Assignment:
Where the word "accès" appears in a line below, copy the whole line.

(Beginning of Material for the task)

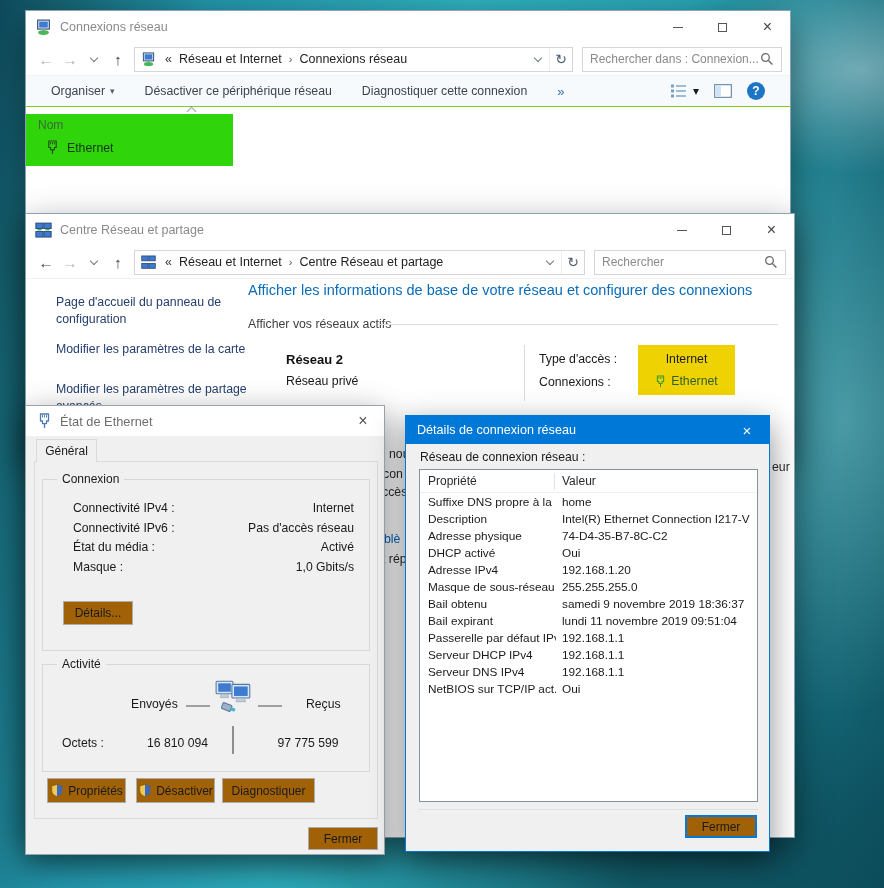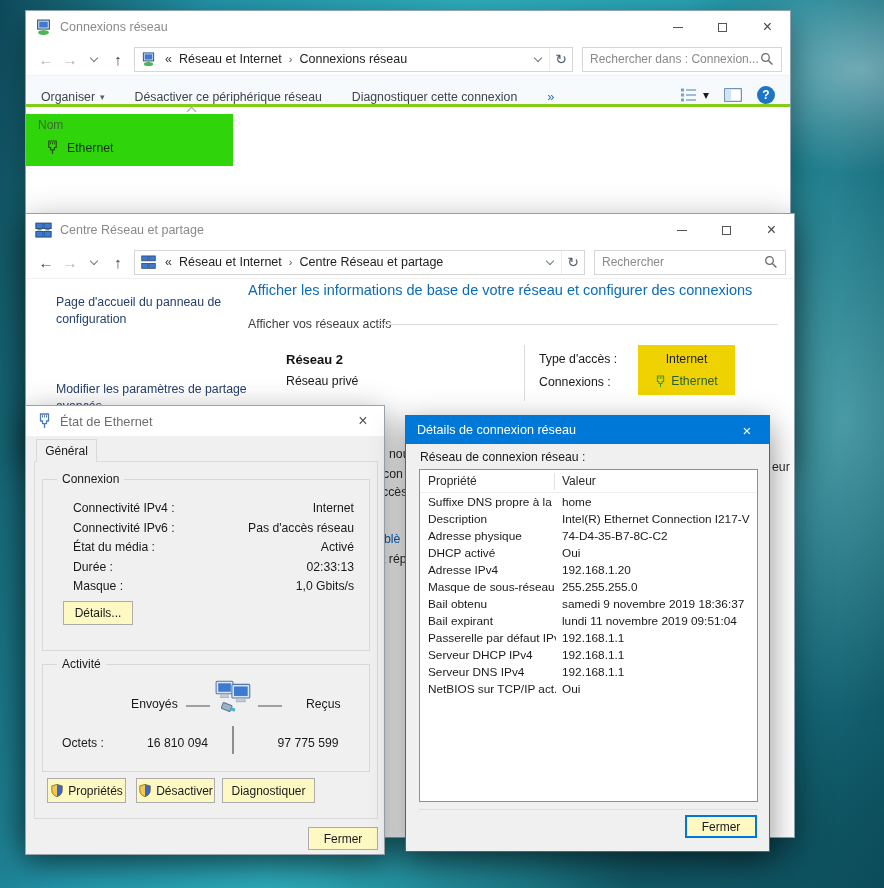--- a/index.html
+++ b/index.html
@@ -31,21 +31,21 @@
   .crumb-left{color:#333;font-size:12.5px;padding:0 3px}
   .crumb{font-size:12.5px;color:#222;padding:0 4px;white-space:nowrap}
   .crumb-sep{color:#555;font-size:11px;padding:0 3px}
   .addr-spacer{flex:1}
   .addr-btn{width:23px;height:100%;display:flex;align-items:center;justify-content:center;color:#5a6b7a;font-size:13px}
   .addr-btn.refresh{border-left:1px solid #ededed;font-size:14px;color:#4c5a66}
   .search{width:200px;height:25px;border:1px solid #d6d6d6;background:#fff;display:flex;align-items:center;padding:0 7px}
   .search input{flex:1;border:none;outline:none;font:inherit;font-size:12px;color:#555;background:transparent;min-width:0}
   .search input::placeholder{color:#8a8a8a;opacity:1}
   .mag{width:14px;height:14px;flex:0 0 auto}
-  .cmdbar{height:31px;background:#f7fafd;border-bottom:3px solid #84cc16;display:flex;align-items:flex-end;padding:0 15px}
+  .cmdbar{height:31px;background:#f7fafd;border-bottom:1px solid #84cc16;display:flex;align-items:center;padding:0 25px}
   .cmd{font-size:12.3px;color:#3d4450;margin-right:30px;white-space:nowrap;display:flex;align-items:center;gap:5px}
   .cmd .dd{font-size:9px;color:#54616e}
   .cmd.more{margin-right:0;color:#2f6fb2;font-size:13px}
   .cmd-right{margin-left:auto;display:flex;align-items:center;gap:15px}
   .help{width:18px;height:18px;border-radius:50%;background:#1c76c5;color:#fff;font-size:12px;font-weight:bold;display:flex;align-items:center;justify-content:center}
   .green-hl{position:absolute;left:0;top:103px;width:207px;height:52px;background:var(--green,#2fd40a)}
   .col-hd{position:absolute;left:12px;top:4px;font-size:12px;color:#3c6b33}
   .eth-item{position:absolute;left:20px;top:26px;display:flex;align-items:center;gap:8px;font-size:12.3px;color:#17350f}
   .eth-item svg{width:13px;height:15px}
   
@@ -70,21 +70,21 @@
   .dlg1-tbar{height:30px;background:#fff;display:flex;align-items:center;padding-left:11px}
   .dlg1-tbar .wicon{width:15px;height:16px}
   .dlg1-title{font-size:12.8px;color:#6e6e6e}
   .dlg-x1{margin-left:auto;width:42px;height:100%;display:flex;align-items:center;justify-content:center;font-size:16px;color:#555}
   .tab{position:absolute;left:10px;top:33px;width:61px;height:23px;background:#f0f0f0;border:1px solid #d9d9d9;border-bottom:none;display:flex;align-items:center;justify-content:center;font-size:12px;z-index:2}
   .tabpage{position:absolute;left:8px;top:55px;width:344px;height:358px;border:1px solid #dcdcdc;background:#f0f0f0}
   .grp{position:absolute;border:1px solid #d8d8d8}
   .grp-lb{position:absolute;top:-8px;left:14px;background:#f0f0f0;padding:0 5px;font-size:12px;color:#1a1a1a;line-height:1.2}
   .rowset{position:absolute;left:47px;top:95px;width:281px}
   .krow{display:flex;justify-content:space-between;height:19.5px;font-size:12.2px;color:#1a1a1a}
-  .btn{position:absolute;background:#fef9c3;border:1px solid #acacac;font-size:12px;color:#1a1a1a;display:flex;align-items:center;justify-content:center;gap:4px;cursor:default}
+  .btn{position:absolute;background:#a16207;border:1px solid #acacac;font-size:12px;color:#1a1a1a;display:flex;align-items:center;justify-content:center;gap:4px;cursor:default}
   .btn svg{width:14px;height:15px}
   .act-lb{position:absolute;font-size:12.2px;color:#1a1a1a}
   .dash{position:absolute;height:2px;background:#9f9f9f}
   .vbar{position:absolute;width:2px;background:#8f8f8f}
   .pcs{position:absolute;width:40px;height:34px}
   .pcs svg{width:100%;height:100%}
   .dlg2-tbar{height:28px;background:var(--accent,#0078d7);display:flex;align-items:center;padding-left:11px}
   .dlg2-title{color:#fff;font-size:12.6px}
   .dlg-x2{margin-left:auto;width:44px;height:100%;display:flex;align-items:center;justify-content:center;font-size:15px;color:#fff}
   .cap-lb{position:absolute;left:14px;top:34px;font-size:12.2px;color:#1a1a1a}
@@ -268,20 +268,21 @@
         <span class="mag">
           <svg viewBox="0 0 14 14">
               <circle cx="5.5" cy="5.5" r="3.8" fill="none" stroke="#6b6b6b" stroke-width="1.3"></circle>
               <line x1="8.4" y1="8.4" x2="12.4" y2="12.4" stroke="#6b6b6b" stroke-width="1.4"></line>
             </svg>
         </span>
       </div>
     </div>
 
     <span class="side-link" style="left:30px;top:80px">Page d'accueil du panneau de configuration</span>
+    <span class="side-link" style="left:30px;top:127px">Modifier les paramètres de la carte</span>
     <span class="side-link" style="left:30px;top:167px">Modifier les paramètres de partage avancés</span>
 
     <span class="heading" style="left:222px;top:68px">Afficher les informations de base de votre réseau et configurer des connexions</span>
     <span class="sect-lb" style="left:222px;top:103px">Afficher vos réseaux actifs</span>
     <div class="hline" style="left:352px;top:110px;width:400px"></div>
 
     <span class="net-name" style="left:260px;top:138px">Réseau 2</span>
     <span class="net-kind" style="left:260px;top:160px">Réseau privé</span>
     <div class="vline" style="left:498px;top:131px;height:56px"></div>
     <span class="kv-lb" style="left:513px;top:138px">Type d'accès :</span>
@@ -332,24 +333,20 @@
           <span>Connectivité IPv4 :</span>
           <span>Internet</span>
         </div>
       <div class="krow">
           <span>Connectivité IPv6 :</span>
           <span>Pas d'accès réseau</span>
         </div>
       <div class="krow">
           <span>État du média :</span>
           <span>Activé</span>
-        </div>
-      <div class="krow">
-          <span>Durée :</span>
-          <span>02:33:13</span>
         </div>
       <div class="krow">
           <span>Masque :</span>
           <span>1,0 Gbits/s</span>
         </div>
     </div>
     <button class="btn" style="left:37px;top:195px;width:70px;height:24px">Détails...</button>
 
     <div class="grp" style="left:16px;top:258px;width:328px;height:108px">
       <span class="grp-lb">Activité</span>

(End of Material for the task)

Written reply:
     <span class="kv-lb" style="left:513px;top:138px">Type d'accès :</span>
           <span>Pas d'accès réseau</span>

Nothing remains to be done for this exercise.